Saturday, December 8, 2012
School for Living: December 20
The next meeting of the School for Living will focus on the question of how we maximize and accelerate our personal transformation into the fullest possible expression of our potential. As with any project, we need a plan, or a set of plans. We need a map by which to see where we currently are, imagine where we might be, and select a course for moving from where we are to where we might be.
This map is what we call the Orders of Self. Everything that grows, grows through set and predictable stages. The conceptual framework that is the Orders of Self gives us a way to know what we need to work on now and it will provide a skeleton for understanding each of the Disciplines we will explore through the winter and spring meetings of the School for Living.
If you missed the first meeting on the 6th of December, let me just lay out a bit of the foundation we are building upon.
Our choices matter. When we focus on the things we cannot change and wish they were different or even try to change them, we become frustrated and hopeless. When we focus on the choices we can make that will move us toward what we need, we discover just how immensely powerful we really are. It is in that moment of choice that we create our lives and participate in the creation of the world.
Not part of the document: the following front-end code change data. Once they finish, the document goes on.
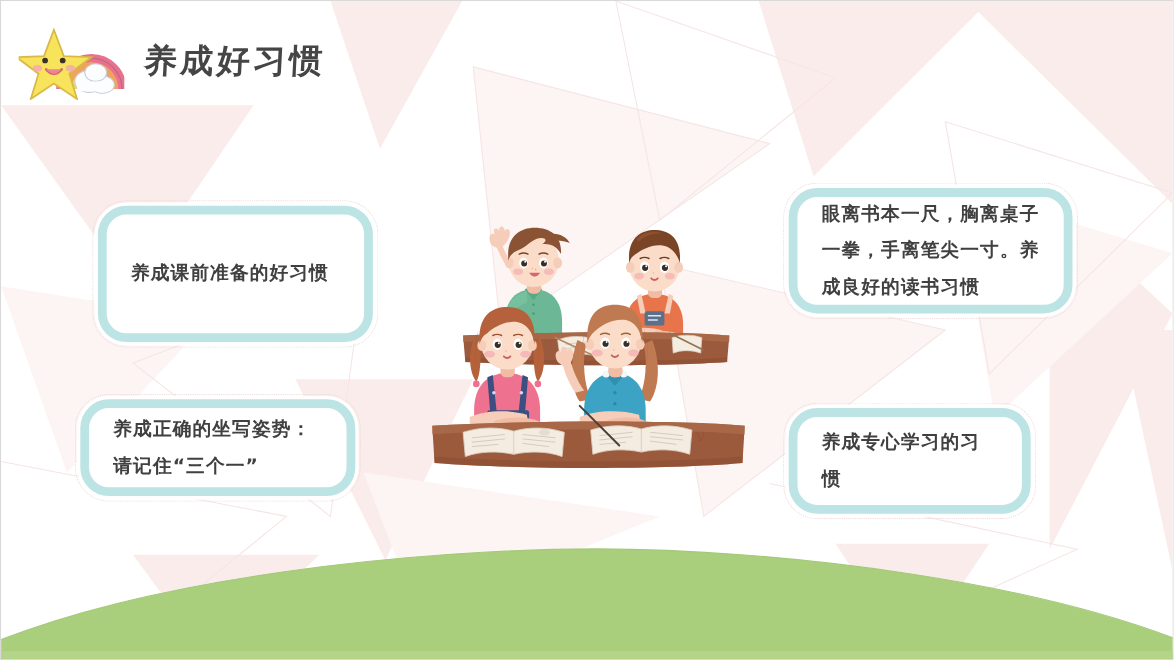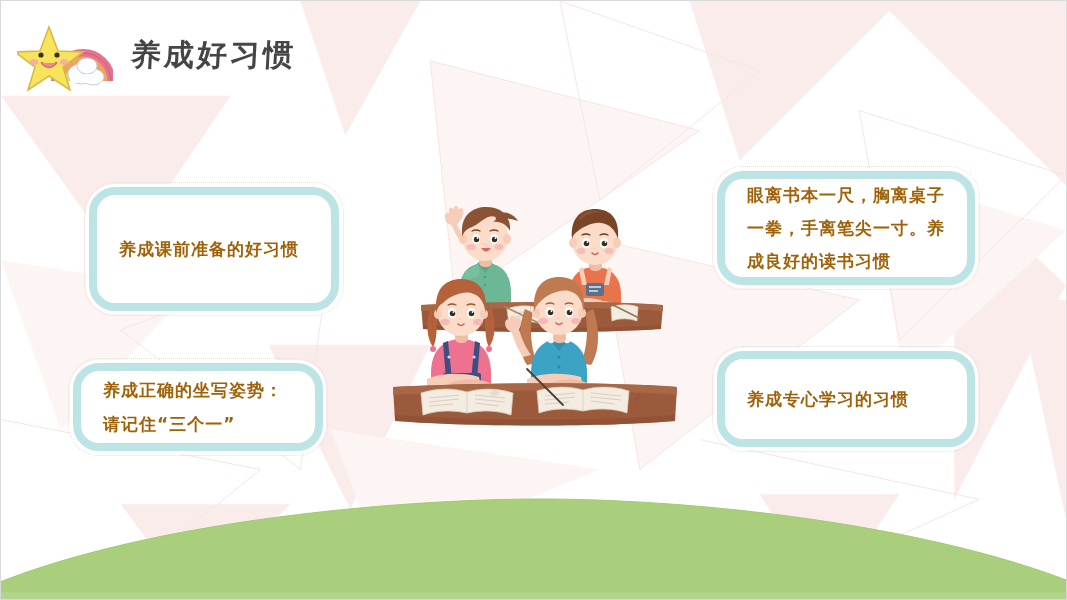"眼离书本一尺，胸离桌子一拳，手离笔尖一寸。养成良好的读书习惯" .callout-text { color: #a16207 -> #404040 }
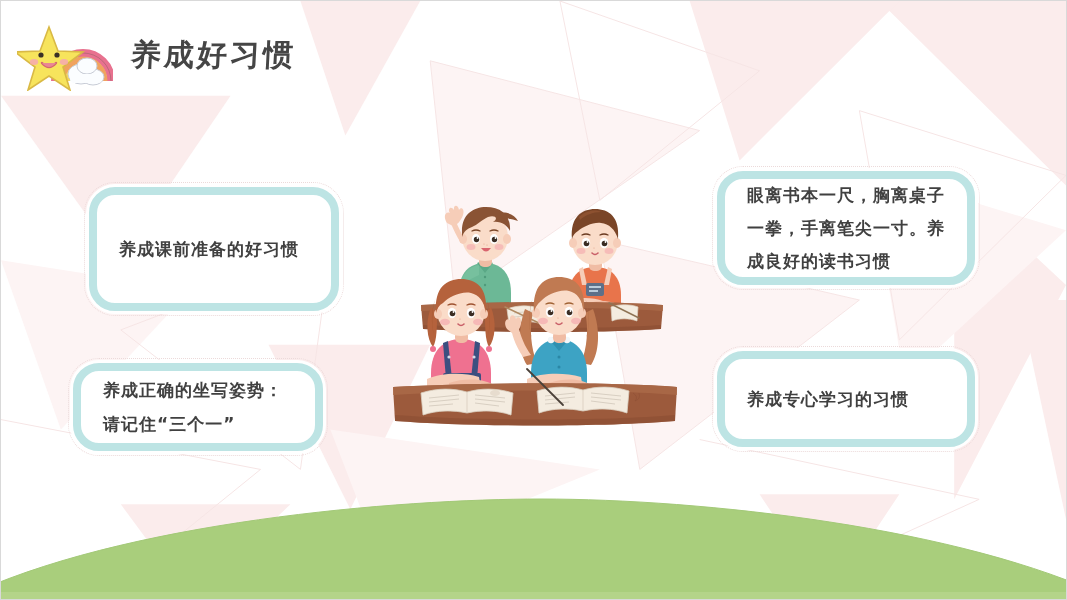"养成专心学习的习惯" #callout-4 { top: 350px -> 370px; width: 258px -> 220px }
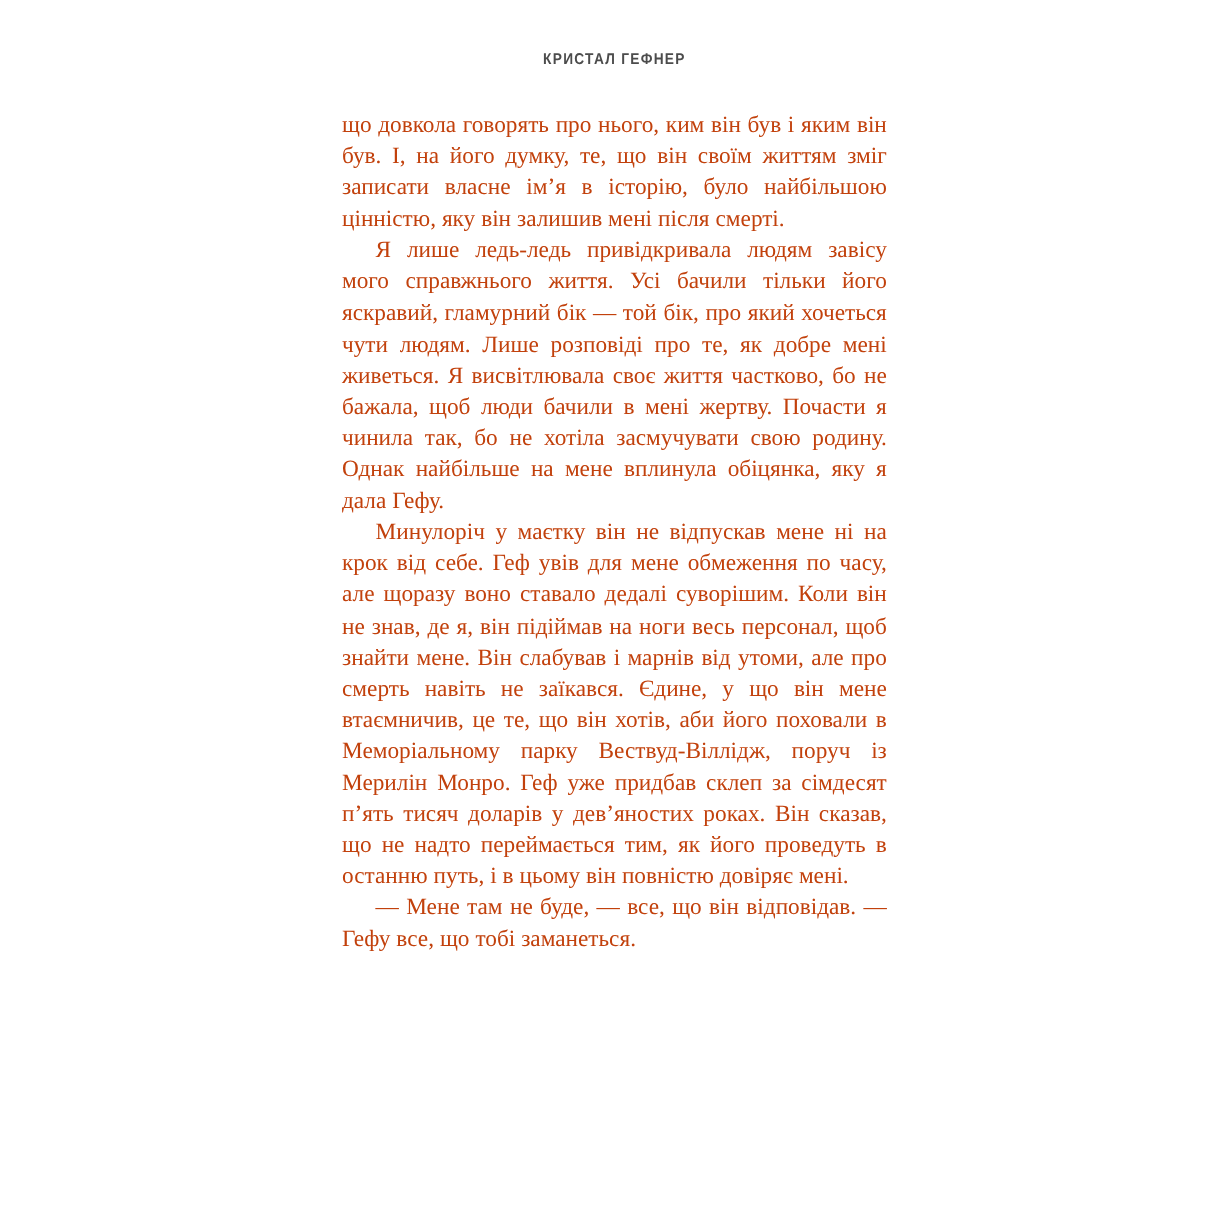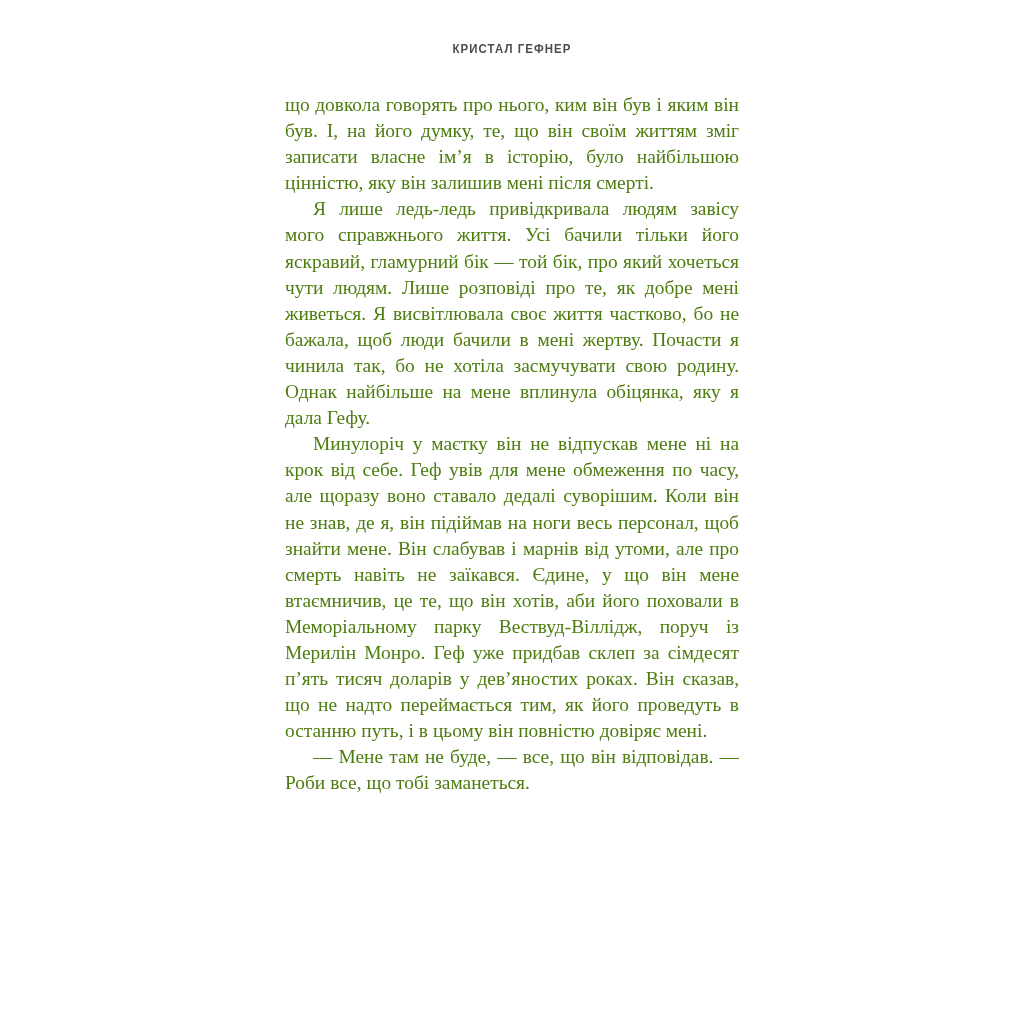"що довкола говорять про нього," .para { color: #4d7c0f -> #c2410c }
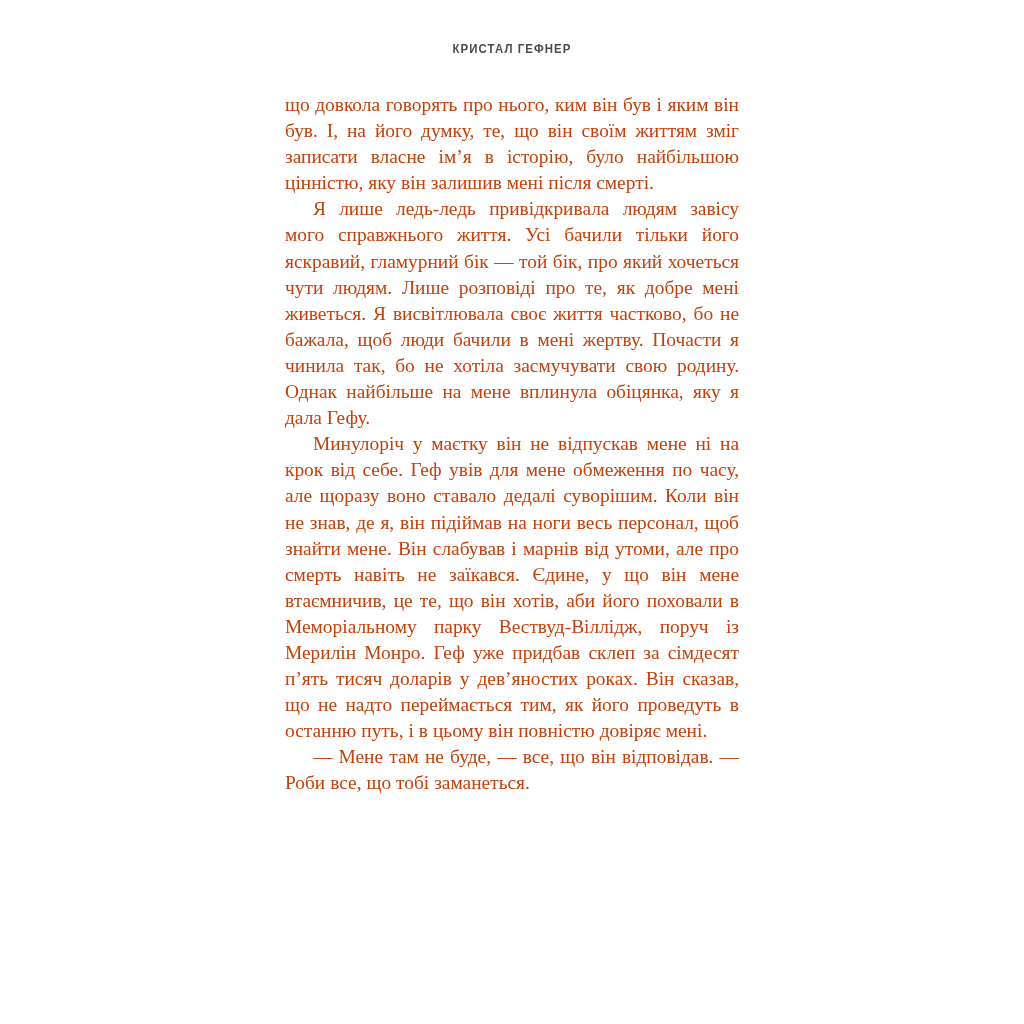"— Мене там не буде," p.para { text: Роби -> Гефу }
Creativity is conflict resolution. When we encounter a problem we don’t yet know how to solve, we experience it as a conflict. When we resolve the conflict, we create a new and better way of being. While we all do this all the time, we sometimes think a conflict has no resolution and we give up. All conflicts can be resolved when we consistently avoid what doesn't work and use the tools we know that do work. We must be confident about our competence in conflict resolution.
The center stage for most of us is our relationship with significant others. Outside of the issues of serious physical illness, it is the quality of our relationships with others that most dramatically affects our sense of well-being. Whatever we do to improve the quality of our most significant relationships is effort well applied.
We are in conflict with ourselves. The transformative power of conflict resolution is most easily apparent in our relationships with others but it is also present in the relationship we construct with ourselves. Indeed, the conflicts we have with others are always, at least to some degree, a projection of a conflict we are having internally. When we use the conflicts with others to identify our own work, address the internal conflicts and resolve them, the conflicts with others dissolve.